___ Stored data ___

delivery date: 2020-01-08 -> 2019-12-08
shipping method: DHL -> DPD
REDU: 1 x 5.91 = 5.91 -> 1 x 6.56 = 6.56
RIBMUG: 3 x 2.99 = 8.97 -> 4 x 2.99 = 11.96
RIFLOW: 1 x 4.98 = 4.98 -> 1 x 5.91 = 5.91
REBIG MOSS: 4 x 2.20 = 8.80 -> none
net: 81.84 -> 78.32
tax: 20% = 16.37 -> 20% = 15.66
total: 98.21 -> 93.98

___

- Problem requirements
Everything in the data above should be output exactly as it stands.

- Result of the task
delivery date: 2020-01-08 -> 2019-12-08
shipping method: DHL -> DPD
REDU: 1 x 5.91 = 5.91 -> 1 x 6.56 = 6.56
RIBMUG: 3 x 2.99 = 8.97 -> 4 x 2.99 = 11.96
RIFLOW: 1 x 4.98 = 4.98 -> 1 x 5.91 = 5.91
REBIG MOSS: 4 x 2.20 = 8.80 -> none
net: 81.84 -> 78.32
tax: 20% = 16.37 -> 20% = 15.66
total: 98.21 -> 93.98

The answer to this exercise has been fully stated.